(SUPPLIED DATA)

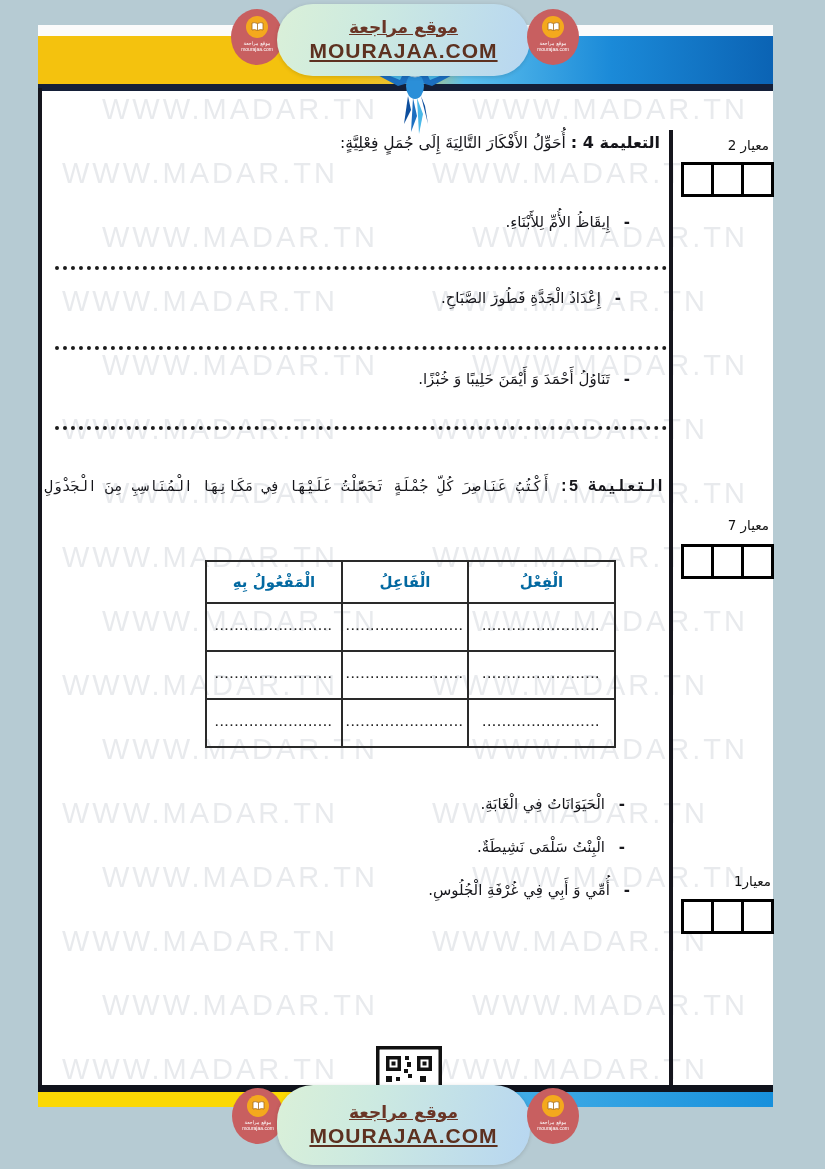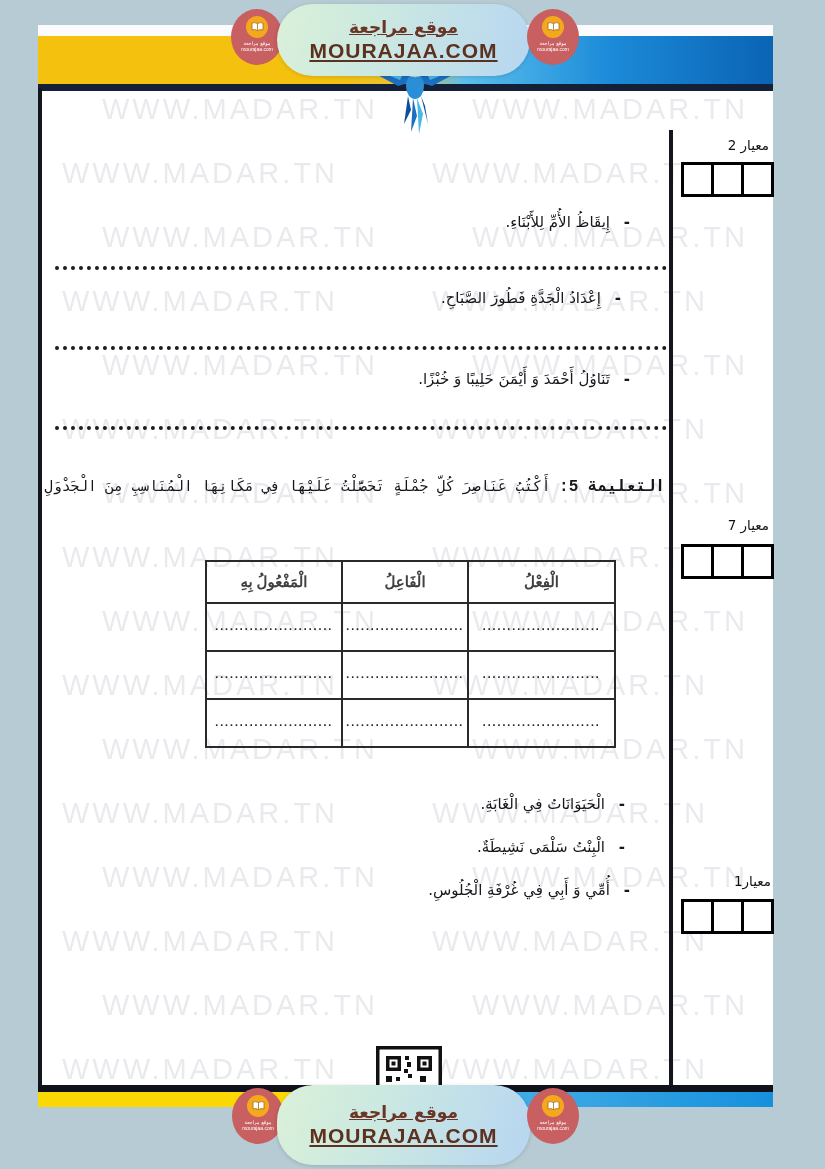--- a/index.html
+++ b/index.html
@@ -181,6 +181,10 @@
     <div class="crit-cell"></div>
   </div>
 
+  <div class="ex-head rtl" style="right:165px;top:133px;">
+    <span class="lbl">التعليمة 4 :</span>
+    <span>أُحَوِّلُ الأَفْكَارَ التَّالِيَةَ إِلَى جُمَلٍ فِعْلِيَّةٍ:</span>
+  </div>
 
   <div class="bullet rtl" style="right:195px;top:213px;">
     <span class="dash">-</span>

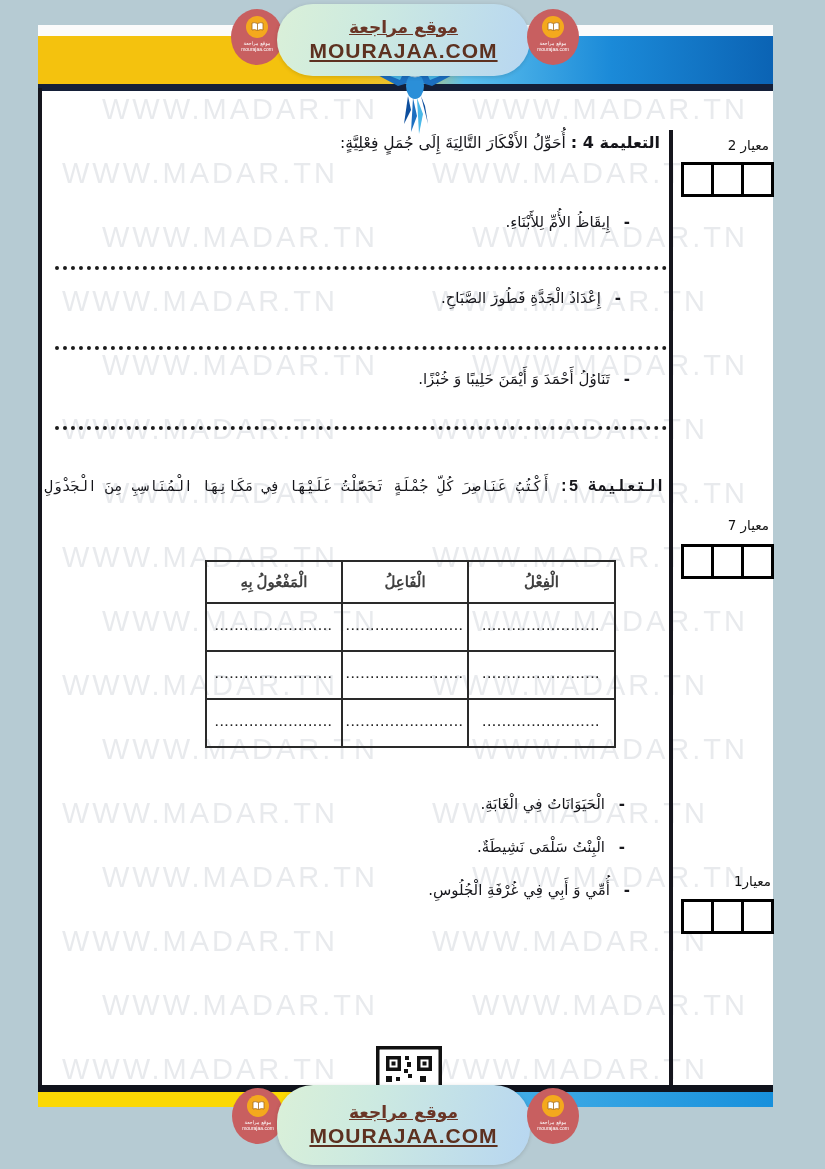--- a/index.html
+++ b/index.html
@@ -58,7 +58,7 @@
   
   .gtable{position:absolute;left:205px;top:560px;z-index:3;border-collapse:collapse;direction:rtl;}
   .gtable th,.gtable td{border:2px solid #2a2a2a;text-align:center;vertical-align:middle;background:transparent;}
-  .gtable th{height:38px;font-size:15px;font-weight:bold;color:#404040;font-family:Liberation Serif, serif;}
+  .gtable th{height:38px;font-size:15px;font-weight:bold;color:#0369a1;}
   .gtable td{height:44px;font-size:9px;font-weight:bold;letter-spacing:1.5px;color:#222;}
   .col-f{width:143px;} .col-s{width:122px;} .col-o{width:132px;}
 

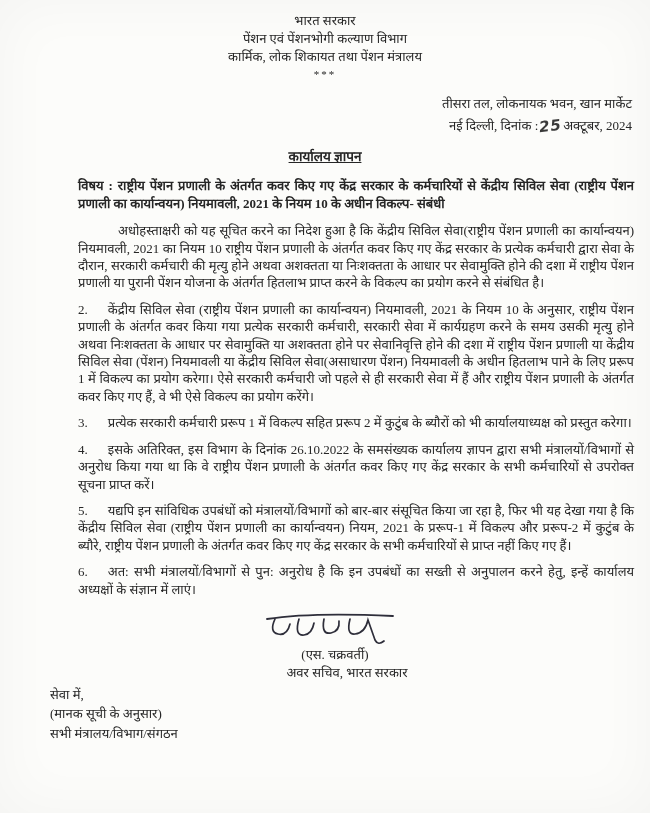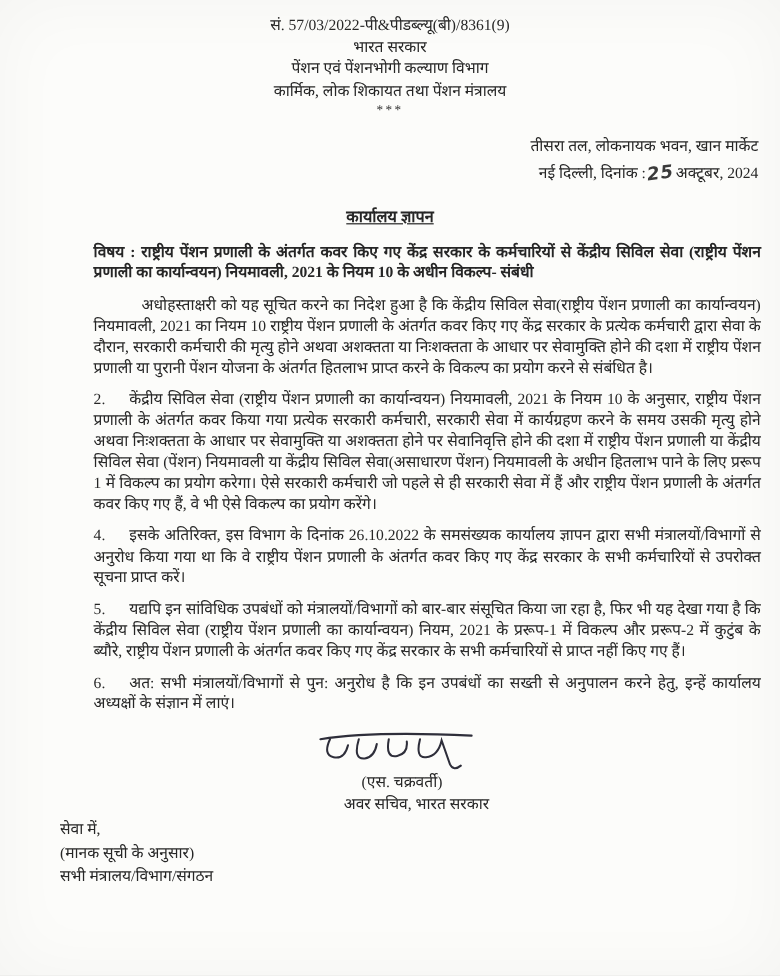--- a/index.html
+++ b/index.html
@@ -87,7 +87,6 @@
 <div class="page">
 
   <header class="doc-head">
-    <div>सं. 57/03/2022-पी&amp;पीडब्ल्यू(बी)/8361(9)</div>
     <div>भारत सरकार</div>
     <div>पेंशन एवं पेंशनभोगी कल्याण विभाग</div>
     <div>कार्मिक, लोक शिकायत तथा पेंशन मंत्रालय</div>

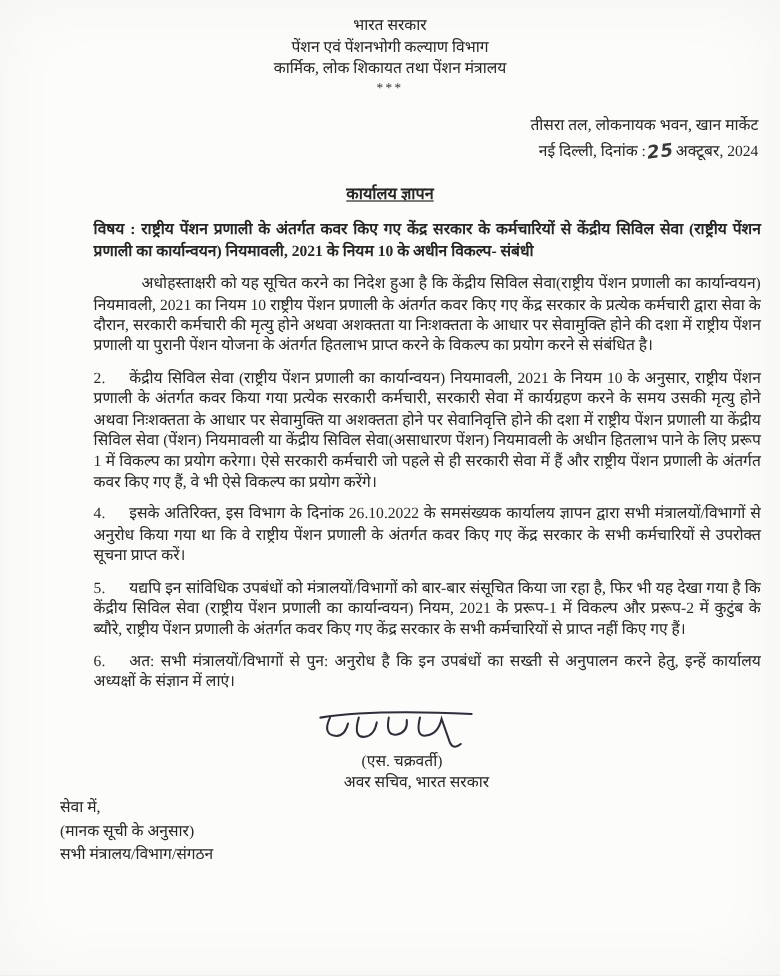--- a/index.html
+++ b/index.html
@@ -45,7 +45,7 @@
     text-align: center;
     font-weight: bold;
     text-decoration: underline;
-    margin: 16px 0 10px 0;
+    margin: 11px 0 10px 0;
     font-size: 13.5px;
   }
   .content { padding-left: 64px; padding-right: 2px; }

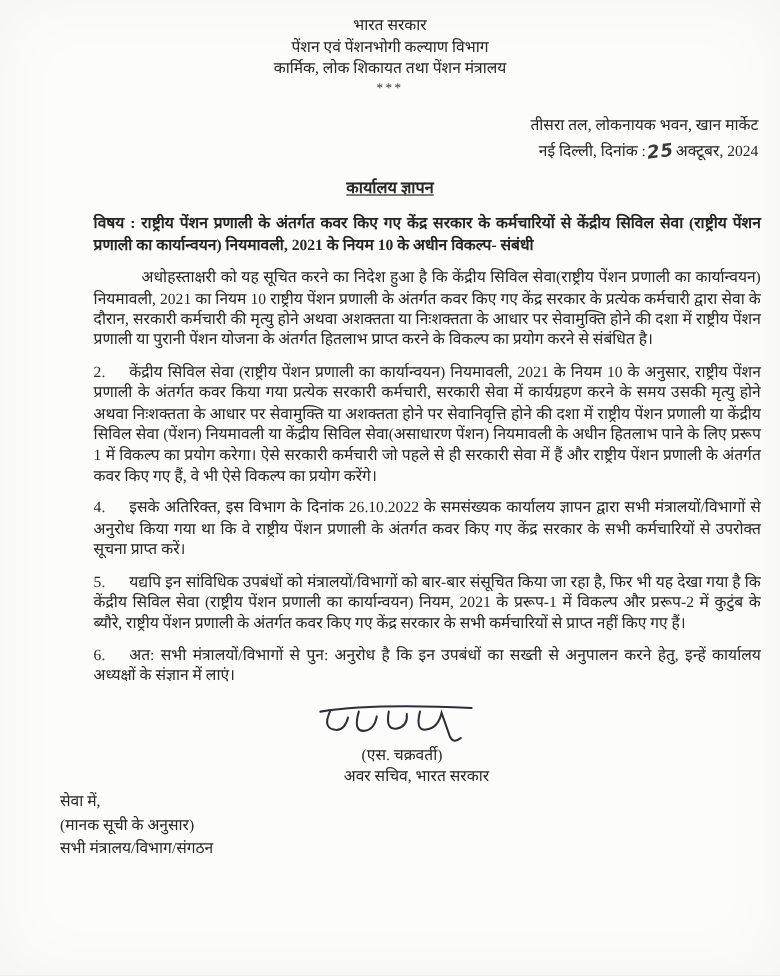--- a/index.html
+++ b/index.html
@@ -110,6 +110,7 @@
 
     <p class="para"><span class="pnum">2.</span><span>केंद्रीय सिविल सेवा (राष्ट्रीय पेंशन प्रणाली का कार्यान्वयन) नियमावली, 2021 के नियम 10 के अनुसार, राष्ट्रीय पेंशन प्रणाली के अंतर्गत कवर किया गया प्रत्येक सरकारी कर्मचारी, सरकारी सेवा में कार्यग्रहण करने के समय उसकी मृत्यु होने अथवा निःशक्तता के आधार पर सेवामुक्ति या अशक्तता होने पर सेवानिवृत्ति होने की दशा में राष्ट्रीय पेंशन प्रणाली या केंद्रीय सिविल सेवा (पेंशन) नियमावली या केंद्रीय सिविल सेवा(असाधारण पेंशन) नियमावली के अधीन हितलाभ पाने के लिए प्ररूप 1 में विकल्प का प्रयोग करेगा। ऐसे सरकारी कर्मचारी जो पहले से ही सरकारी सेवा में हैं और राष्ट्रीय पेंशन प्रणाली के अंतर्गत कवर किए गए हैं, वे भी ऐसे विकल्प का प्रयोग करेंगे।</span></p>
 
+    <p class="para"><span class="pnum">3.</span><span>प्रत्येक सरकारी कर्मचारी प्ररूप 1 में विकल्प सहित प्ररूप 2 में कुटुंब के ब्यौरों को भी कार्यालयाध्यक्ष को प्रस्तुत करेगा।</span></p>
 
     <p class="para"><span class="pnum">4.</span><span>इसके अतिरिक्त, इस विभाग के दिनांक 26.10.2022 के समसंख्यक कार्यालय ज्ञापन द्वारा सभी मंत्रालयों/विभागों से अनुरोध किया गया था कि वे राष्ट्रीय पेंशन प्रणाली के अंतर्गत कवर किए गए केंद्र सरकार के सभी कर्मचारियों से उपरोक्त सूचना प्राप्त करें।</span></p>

(End SUPPLIED DATA)

## PROMPT
Every record above should be transcribed exactly; the pictures stay out of the copy.

## RESPONSE TO THIS TASK
--- a/index.html
+++ b/index.html
@@ -181,6 +181,10 @@
     <div class="crit-cell"></div>
   </div>
 
+  <div class="ex-head rtl" style="right:165px;top:133px;">
+    <span class="lbl">التعليمة 4 :</span>
+    <span>أُحَوِّلُ الأَفْكَارَ التَّالِيَةَ إِلَى جُمَلٍ فِعْلِيَّةٍ:</span>
+  </div>
 
   <div class="bullet rtl" style="right:195px;top:213px;">
     <span class="dash">-</span>

--- a/index.html
+++ b/index.html
@@ -58,7 +58,7 @@
   
   .gtable{position:absolute;left:205px;top:560px;z-index:3;border-collapse:collapse;direction:rtl;}
   .gtable th,.gtable td{border:2px solid #2a2a2a;text-align:center;vertical-align:middle;background:transparent;}
-  .gtable th{height:38px;font-size:15px;font-weight:bold;color:#404040;font-family:Liberation Serif, serif;}
+  .gtable th{height:38px;font-size:15px;font-weight:bold;color:#0369a1;}
   .gtable td{height:44px;font-size:9px;font-weight:bold;letter-spacing:1.5px;color:#222;}
   .col-f{width:143px;} .col-s{width:122px;} .col-o{width:132px;}
 

--- a/index.html
+++ b/index.html
@@ -87,7 +87,6 @@
 <div class="page">
 
   <header class="doc-head">
-    <div>सं. 57/03/2022-पी&amp;पीडब्ल्यू(बी)/8361(9)</div>
     <div>भारत सरकार</div>
     <div>पेंशन एवं पेंशनभोगी कल्याण विभाग</div>
     <div>कार्मिक, लोक शिकायत तथा पेंशन मंत्रालय</div>

--- a/index.html
+++ b/index.html
@@ -45,7 +45,7 @@
     text-align: center;
     font-weight: bold;
     text-decoration: underline;
-    margin: 16px 0 10px 0;
+    margin: 11px 0 10px 0;
     font-size: 13.5px;
   }
   .content { padding-left: 64px; padding-right: 2px; }

--- a/index.html
+++ b/index.html
@@ -110,6 +110,7 @@
 
     <p class="para"><span class="pnum">2.</span><span>केंद्रीय सिविल सेवा (राष्ट्रीय पेंशन प्रणाली का कार्यान्वयन) नियमावली, 2021 के नियम 10 के अनुसार, राष्ट्रीय पेंशन प्रणाली के अंतर्गत कवर किया गया प्रत्येक सरकारी कर्मचारी, सरकारी सेवा में कार्यग्रहण करने के समय उसकी मृत्यु होने अथवा निःशक्तता के आधार पर सेवामुक्ति या अशक्तता होने पर सेवानिवृत्ति होने की दशा में राष्ट्रीय पेंशन प्रणाली या केंद्रीय सिविल सेवा (पेंशन) नियमावली या केंद्रीय सिविल सेवा(असाधारण पेंशन) नियमावली के अधीन हितलाभ पाने के लिए प्ररूप 1 में विकल्प का प्रयोग करेगा। ऐसे सरकारी कर्मचारी जो पहले से ही सरकारी सेवा में हैं और राष्ट्रीय पेंशन प्रणाली के अंतर्गत कवर किए गए हैं, वे भी ऐसे विकल्प का प्रयोग करेंगे।</span></p>
 
+    <p class="para"><span class="pnum">3.</span><span>प्रत्येक सरकारी कर्मचारी प्ररूप 1 में विकल्प सहित प्ररूप 2 में कुटुंब के ब्यौरों को भी कार्यालयाध्यक्ष को प्रस्तुत करेगा।</span></p>
 
     <p class="para"><span class="pnum">4.</span><span>इसके अतिरिक्त, इस विभाग के दिनांक 26.10.2022 के समसंख्यक कार्यालय ज्ञापन द्वारा सभी मंत्रालयों/विभागों से अनुरोध किया गया था कि वे राष्ट्रीय पेंशन प्रणाली के अंतर्गत कवर किए गए केंद्र सरकार के सभी कर्मचारियों से उपरोक्त सूचना प्राप्त करें।</span></p>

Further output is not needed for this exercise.